There is a courtyard where I imagine my master and Tialon, the tortured man and the adolescent girl: an illusory place with flowers of mother-of-pearl in the swaying almond trees whose leaves are spangled with drops of a recent rain. It is a place of tears. And yet their laughter echoes against the stones, this tall man with the slightly abstracted air, with the solitary smile, in the unseasonable dark wool, and the girl in the short, straight frock of the same material. They are talking under the trees. The girl has hair of dark honey, bound into four fuzzy plaits harassed by the leaves. She is knock-kneed, with the lighted eyes of an evening after a rainstorm and the shapely, fluted ankles of a deer. Again they laugh. Her eyes are quick and lively under thick lashes, and his eyes, answering, wrinkle at the corners. This girl speaks excitedly and precociously about the classics, but she still sleeps in the same room as her old nurse… And he watches her, watches the dazzling light slide on and off of her shoulder, changing as she moves beneath the trees, turning her skin from the color of pale sand to the color of autumn and in the shadows to the color of old silver. Her resplendent skin, which is still the skin of a child. He notices that it is almost the same color as her hair. The difference is infinitesimal: yet in that difference of hue there are desert armies, cities of marble in conflagration. The air is rarefied by the sound of her laugh and the smell of the trees, and then by the sleep and meadows which her arms smell of, as she puts them around his neck and prostrates him with a chaste kiss. A burning memory crackles in his hair. Later, while they are walking, she will wonder why they are suddenly sad, and he will not be able to explain; he will say: “We should not have eaten the mussels. They smell of death…” And they will both want to weep in the dark air.
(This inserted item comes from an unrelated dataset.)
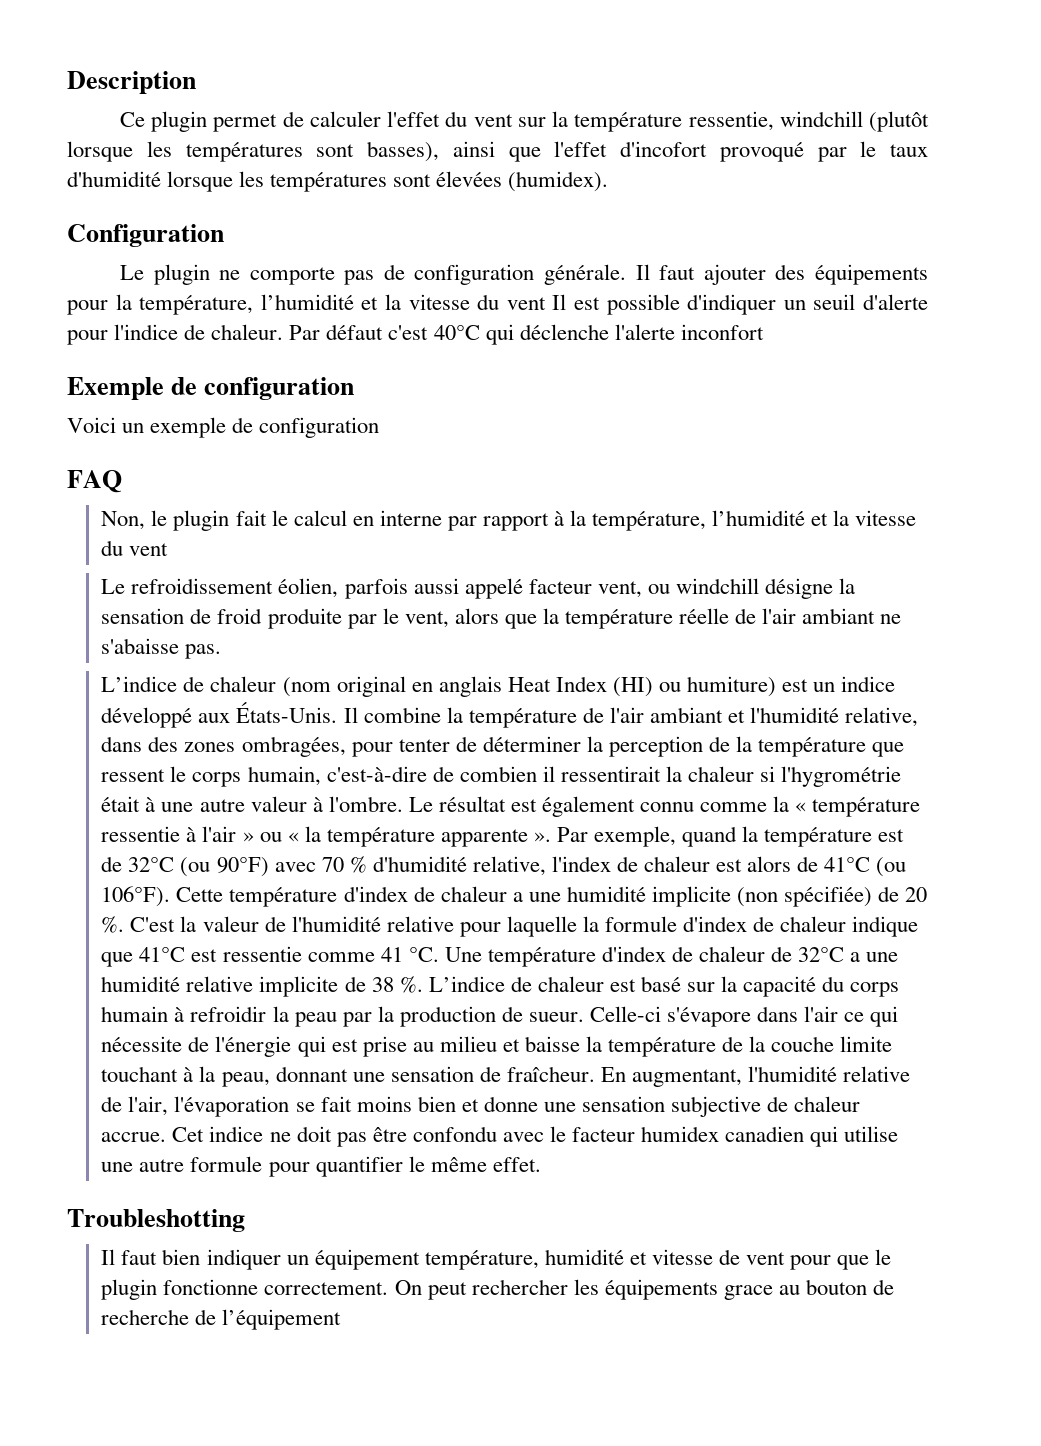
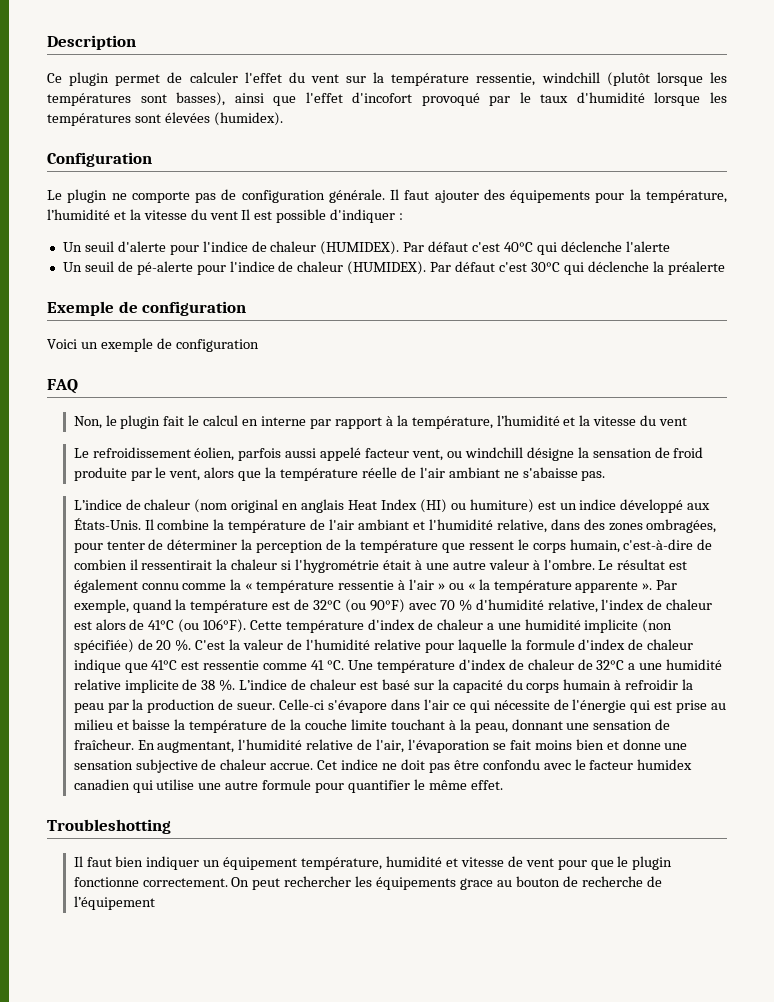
[783,300,806,310] un -> [399,213,404,220] [62,242,82,252] : // Un
[211,324,284,340] chaleur. -> [270,241,400,255] chaleur (HUMIDEX).
[680,324,764,340] inconfort -> [62,261,725,275] // Un seuil de pé-alerte pour l'indice de chaleur (HUMIDEX). Par défaut c'est 30°C qui déclenche la préalerte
I see him with the sweat on his brow which has turned the color of tallow and imagine how he will flee to the ends of the earth, putting the fathomless sea between himself and this sweet, incautious girl, interring himself in a country of alien flowers. And never, not even in the delirium of his island fevers, will he allow himself to pronounce the lost child’s name. And as for her, she will say his name only in solitude, hugging herself in her small bed, her tears shining in the moonlight.
Tonight the house is quiet. The old nurse sits by the hearth, muttering to herself, half-asleep. The young girl is collecting their soiled plates from the table and carrying them away to the dark kitchen. Suddenly she looks outside. The balcony doors are open, the night soft and humming with the insects of summer. Then there is her startled cry, and the crash of a plate on the floor. She has noticed the disappearance of the stars.
Midnight. The door creaked open and I was instantly awake, fearing as always the witchlight of the ghost. But there was only the dull glow of a lantern, and a hand like an iron scepter prodding me urgently in the neck. “Rise. Rise.” It was Auram, High Priest of Avalei, cloaked and hooded. His sleeve was damp and carried an odor of salt. He had already crept down to the shore where a boat rocked on the waves, hushed and lightless, awaiting its cargo: a fugitive saint.